La mayoría de las víctimas son mujeres jóvenes (de entre 25 y 29 años) y negras (el 65%), y la gran mayoría de quienes perpetran los asesinatos son sus parejas o exparejas: casi el 80%. La especialista señala que, junto con los feminicidios, también se viene registrando un aumento de las denuncias, tanto de agresiones físicas y psicológicas como de incumplimiento de medidas cautelares o casos de persecución, lo que sugiere que las mujeres brasileñas están, poco a poco, rompiendo la barrera del silencio. El fallo, añade, está en el poder público, que recibe esas pistas de un escenario de violencia que se agrava, pero no actúa en consecuencia.
Un ejemplo es la inoperancia del Estado ante el incumplimiento de las órdenes de alejamiento.
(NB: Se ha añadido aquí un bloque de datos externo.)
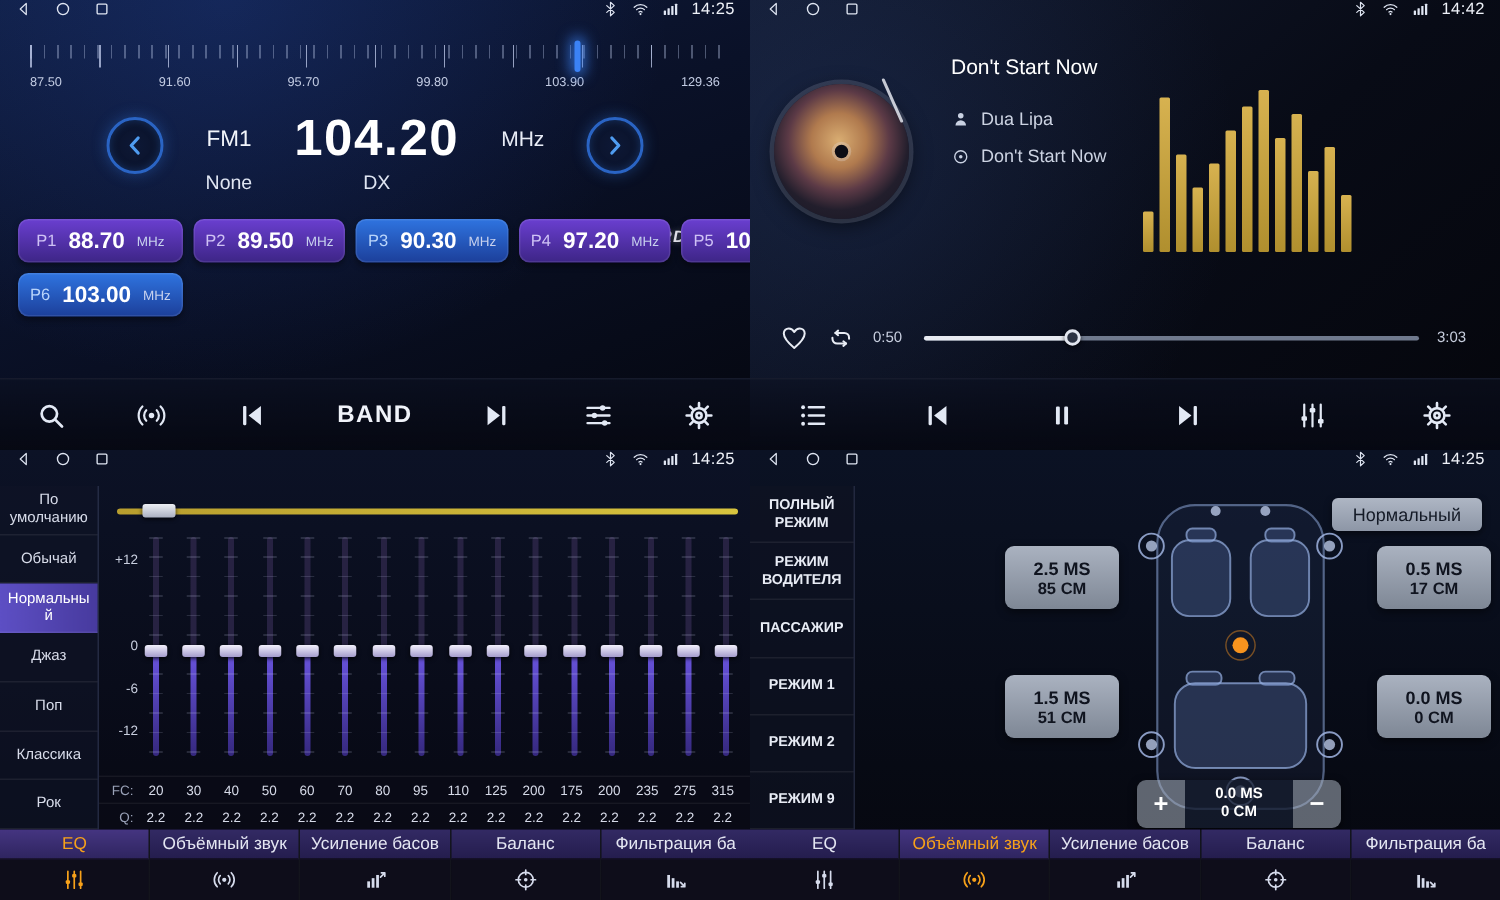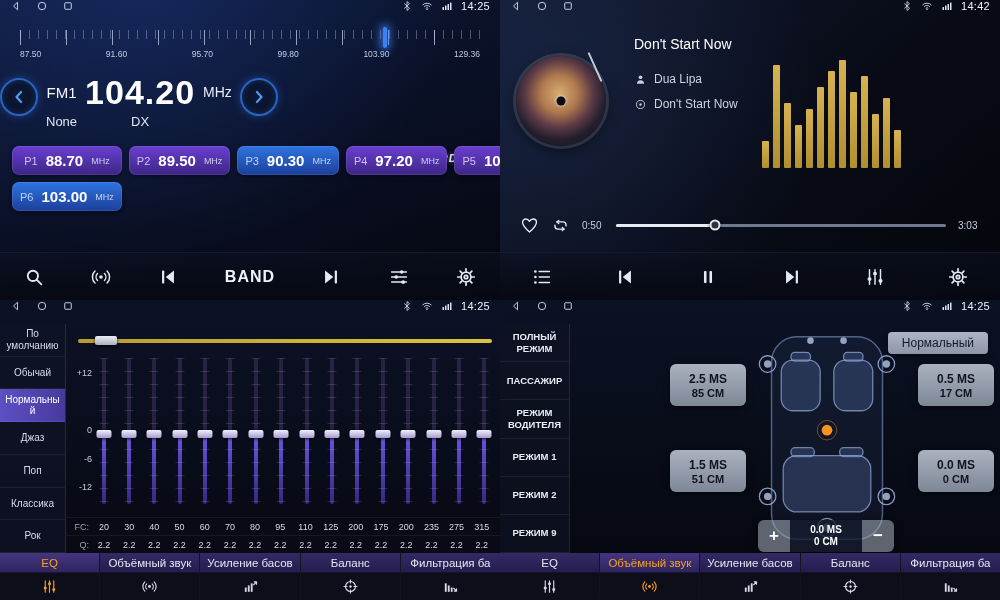--- a/index.html
+++ b/index.html
@@ -34,7 +34,7 @@
 .ticks .major{position:absolute;left:0;right:0;top:0;height:15px;background:repeating-linear-gradient(90deg,rgba(195,206,238,.75) 0 1px,transparent 1px 46px)}
 .pointer{position:absolute;top:-3px;width:4px;height:21px;border-radius:2px;background:#3b82f6;box-shadow:0 0 9px 3px rgba(59,130,246,.75)}
 .scale-labels{display:flex;justify-content:space-between;margin-top:4px;font-size:8.5px;color:#c2cbe2}
-.radio-main{display:flex;align-items:flex-start;justify-content:flex-start;gap:8px;margin-top:8px;position:relative;z-index:1}
+.radio-main{display:flex;align-items:flex-start;justify-content:center;gap:28px;margin-top:8px;position:relative;z-index:1}
 .nav-circle{width:38px;height:38px;margin-top:8px;border-radius:50%;border:2px solid #2a64c4;background:radial-gradient(circle,#0d1836 0%,#0a1126 100%);display:flex;align-items:center;justify-content:center;box-shadow:0 0 10px rgba(47,111,208,.45),inset 0 0 6px rgba(47,111,208,.35);cursor:pointer}
 .rm-col{display:flex;flex-direction:column;align-items:center}
 .rm-top{height:44px;display:flex;align-items:center}

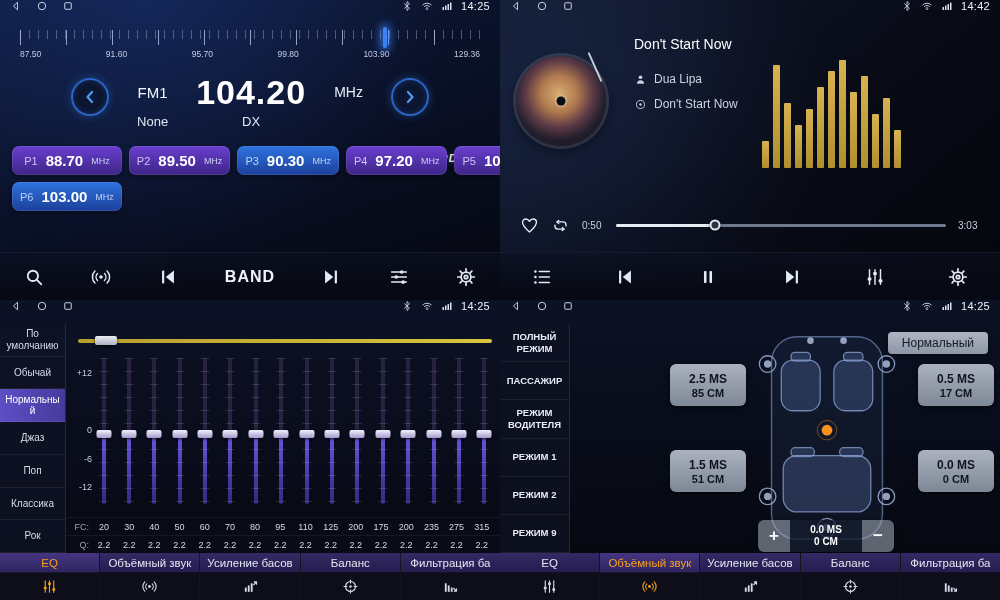--- a/index.html
+++ b/index.html
@@ -784,8 +784,8 @@
     <div class="body-area">
       <div class="sur-menu">
           <div class="smode">ПОЛНЫЙ РЕЖИМ</div>
+          <div class="smode">РЕЖИМ ВОДИТЕЛЯ</div>
           <div class="smode">ПАССАЖИР</div>
-          <div class="smode">РЕЖИМ ВОДИТЕЛЯ</div>
           <div class="smode">РЕЖИМ 1</div>
           <div class="smode">РЕЖИМ 2</div>
           <div class="smode">РЕЖИМ 9</div>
Fueron 132.000 el año pasado, un 17% más que en 2024. Al menos 70 mujeres fueron asesinadas cuando en principio estaban protegidas por la ley, aunque el número real debe ser mucho mayor, porque los estados más poblados de Brasil no aportaron datos.
Ante la creciente alarma y conciencia social, la clase política empieza a reaccionar. A veces, con medidas algo peculiares, como una propuesta que avanza en la asamblea del estado de Río de Janeiro para que los agresores de mujeres estén obligados a llevar una tobillera electrónica de color rosa, para que puedan ser identificados públicamente.
A nivel nacional, a principios de este año el Gobierno de Luiz Inácio Lula da Silva presentó un Pacto Nacional contra el Feminicidio, para mejorar la coordinación entre los tres poderes. Entre las medidas puestas en marcha en los primeros tres meses de funcionamiento del plan está la creación de un registro nacional de agresores y la reducción del tiempo medio de análisis de las medidas de protección urgentes, que ha pasado de 16 a tres días, según el Gobierno.
Que la violencia machista se ha enquistado en Brasil es aún más evidente cuando se observan los datos totales: en 2025 se registraron 40.775 muertes violentas, un 8% menos que el año anterior, la cifra más baja en 13 años. Ese número viene cayendo constantemente desde 2017, cuando se batió el récord (más de 67.000). Aun así, hay índices que se resisten, como el de los feminicidios o el de la violencia policial, que sigue aumentando. La policía brasileña, una de las más letales del mundo, mató el año pasado a 6.602 personas, un nuevo récord. La inseguridad es la principal preocupación de los brasileños y el tema será central en la campaña electoral que está a punto de empezar.